Retype the entries below exactly, dropping the images.

Extracted data entries

========================================

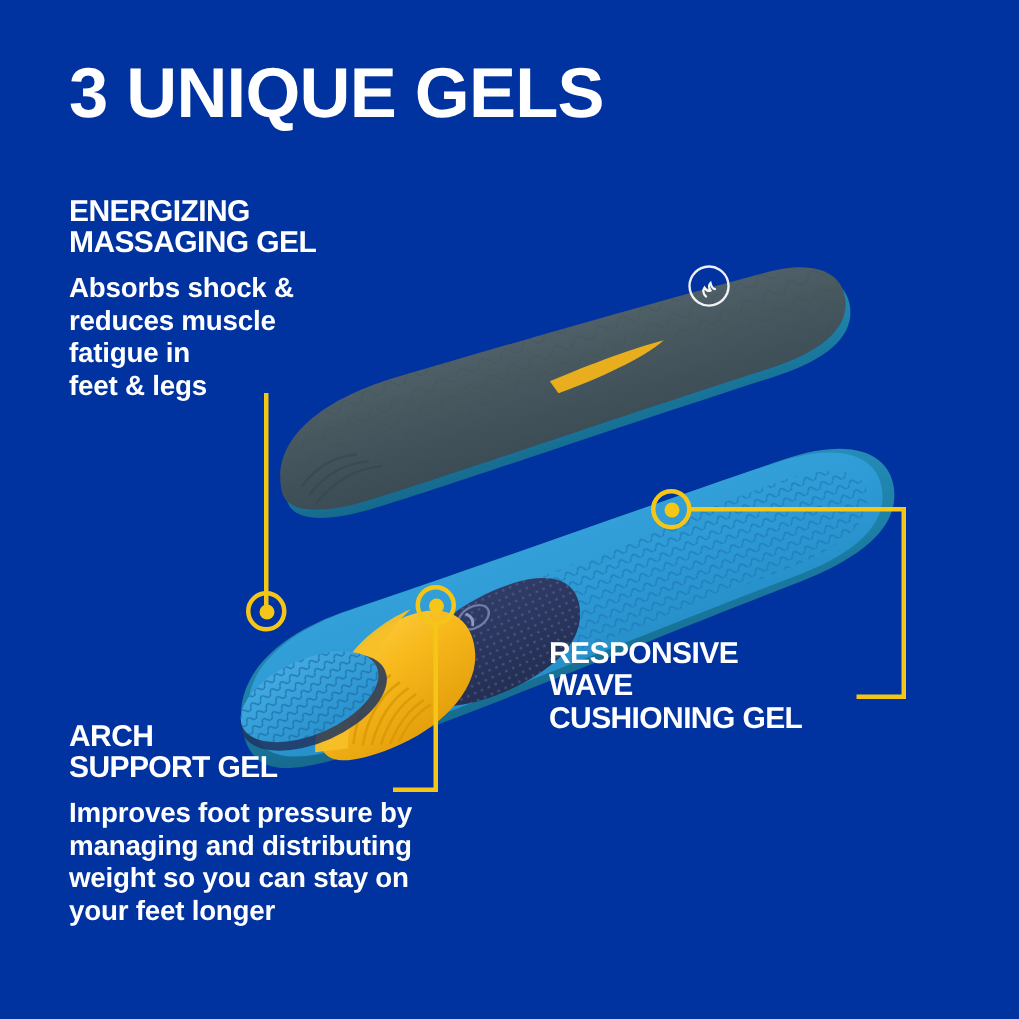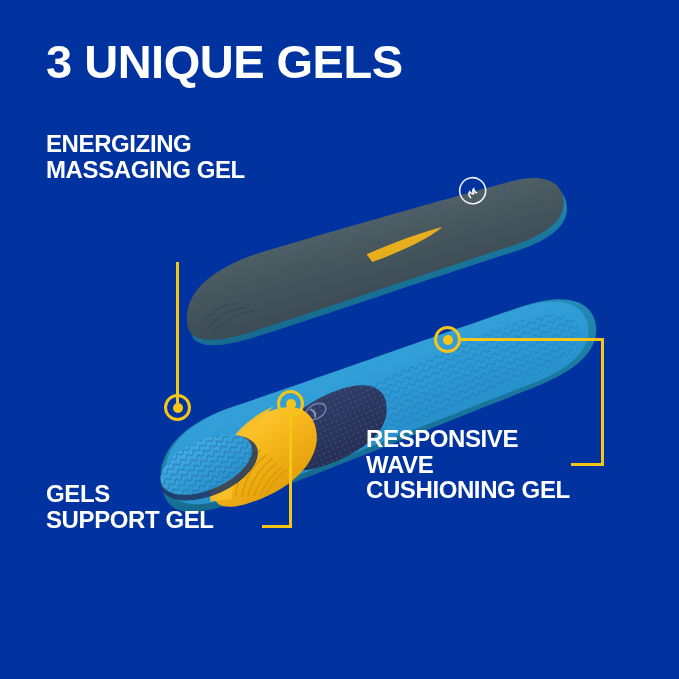"ENERGIZING" .head { font-size: 24px -> 20px }
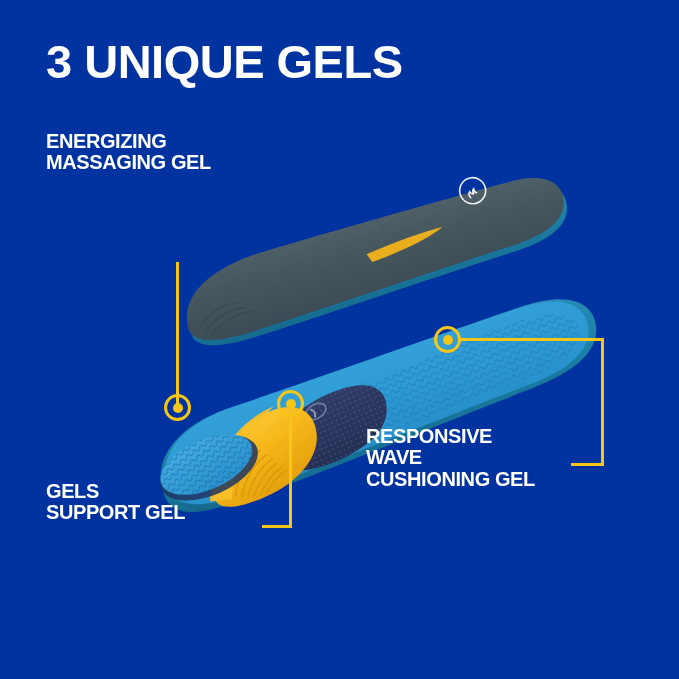"Absorbs shock &" div.body { html: none -> <div>Absorbs shock &amp; reduces muscle fatigue in feet &amp; legs</div> }
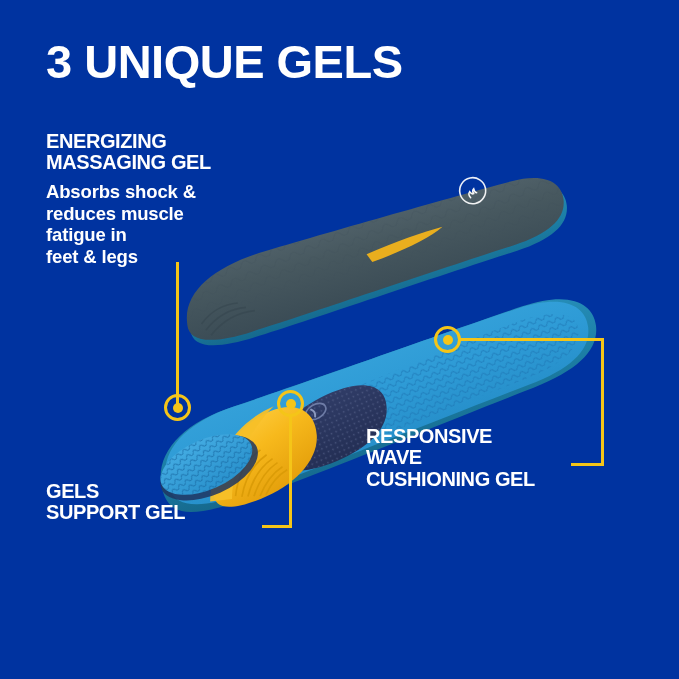"GELS" div.head { text: GELS -> ARCH }
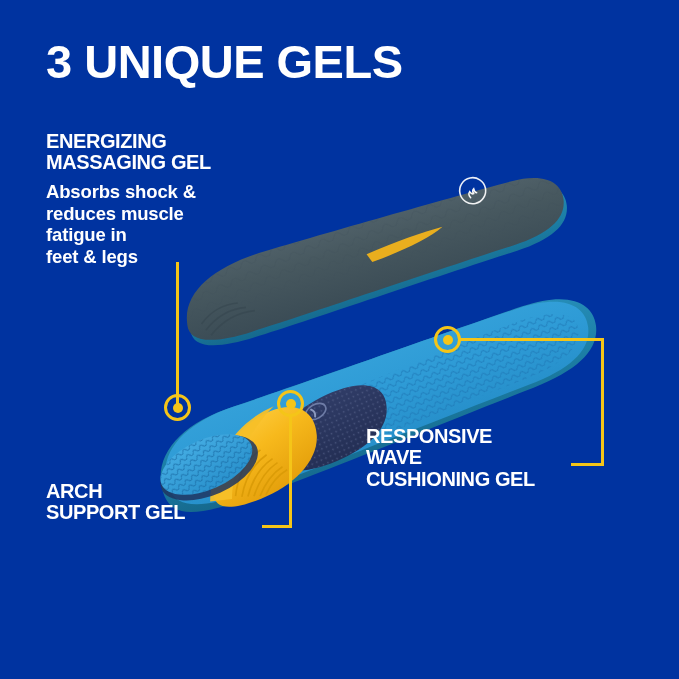"Improves foot pressure by" div.body { html: none -> <div>Improves foot pressure by managing and distributing weight so you can stay on your feet longer</div> }
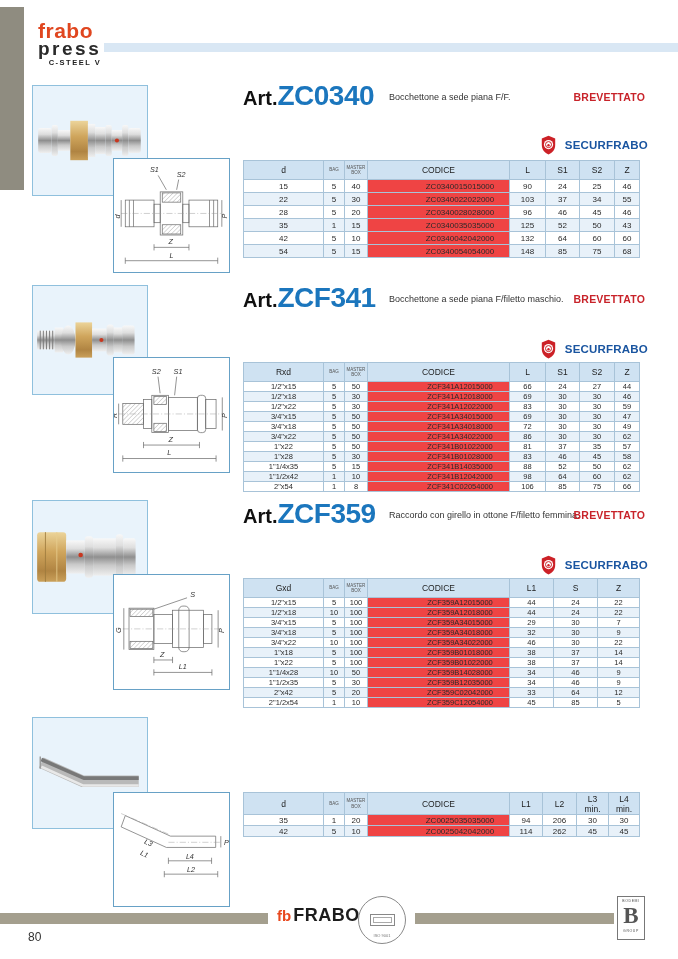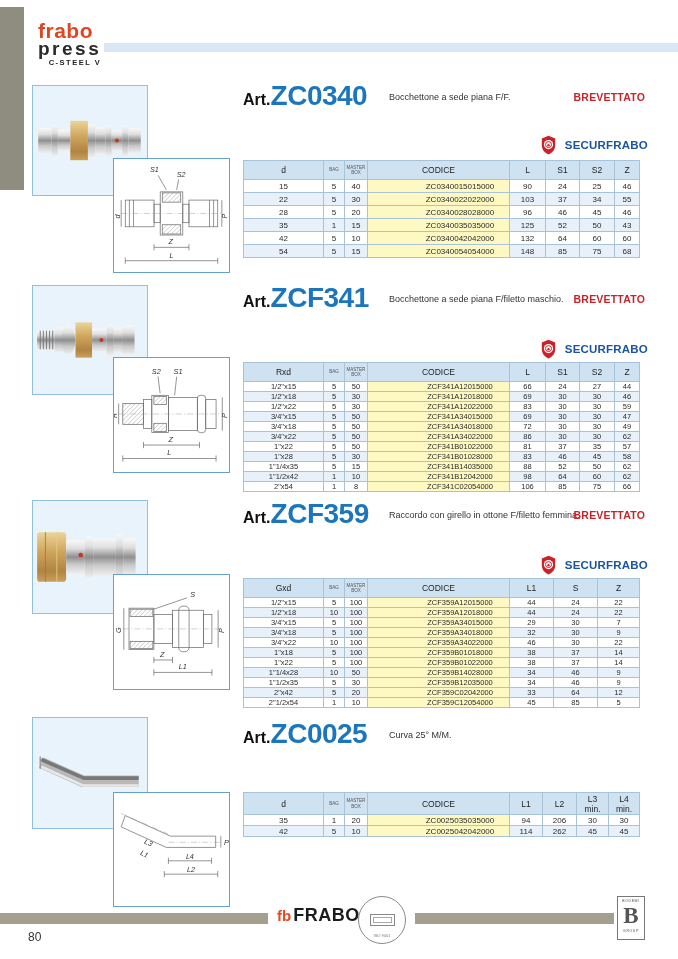"Art." .sec-head .art { font-size: 16px -> 20px }
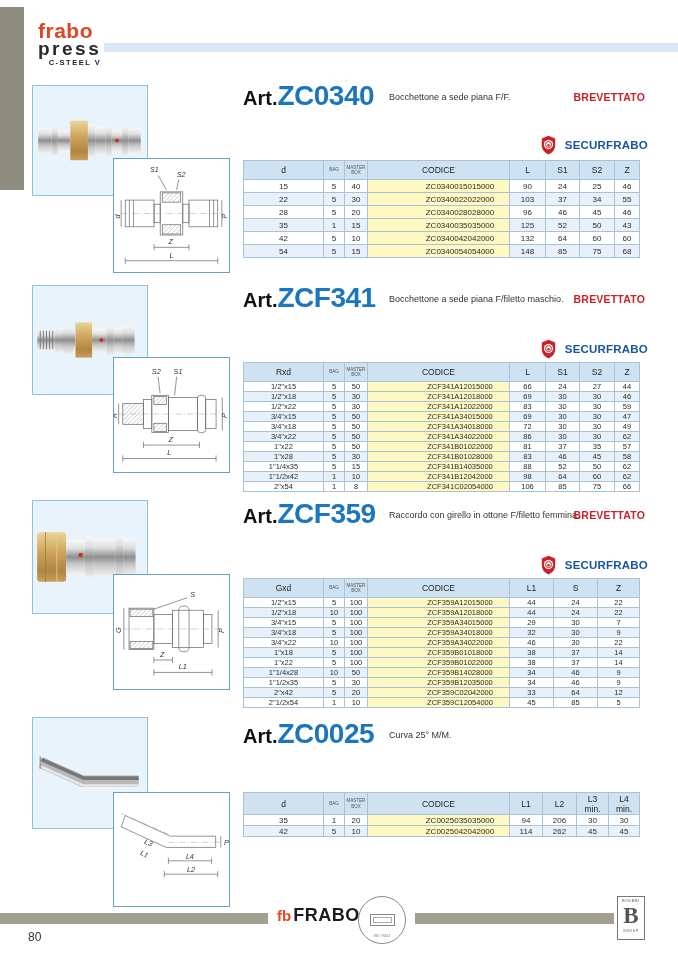"ZC0340015015000" tbody td:nth-child(4) { background: #fef9c3 -> #ef4444 }
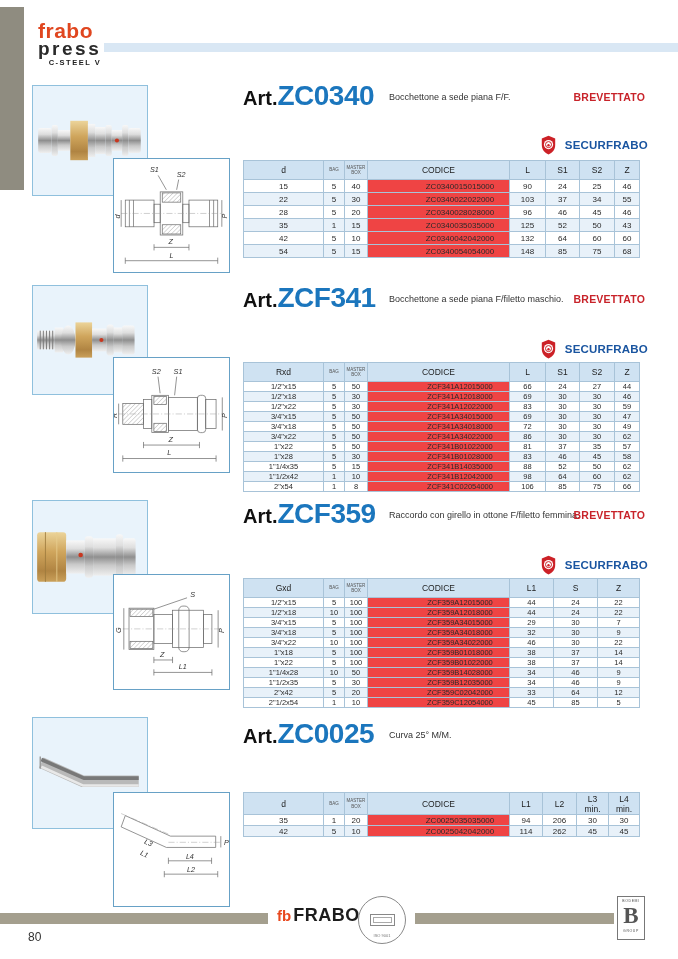"Art.ZC0025" div.sec-head { html: <div> <span>Art.</span><span>ZC0025</span> <span>Curva 25° M/M.</span> </div> -> none }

========================================

Reply to the task:
"ENERGIZING" .head { font-size: 24px -> 20px }
"Absorbs shock &" div.body { html: none -> <div>Absorbs shock &amp; reduces muscle fatigue in feet &amp; legs</div> }
"GELS" div.head { text: GELS -> ARCH }
"Improves foot pressure by" div.body { html: none -> <div>Improves foot pressure by managing and distributing weight so you can stay on your feet longer</div> }
"Art." .sec-head .art { font-size: 16px -> 20px }
"ZC0340015015000" tbody td:nth-child(4) { background: #fef9c3 -> #ef4444 }
"Art.ZC0025" div.sec-head { html: <div> <span>Art.</span><span>ZC0025</span> <span>Curva 25° M/M.</span> </div> -> none }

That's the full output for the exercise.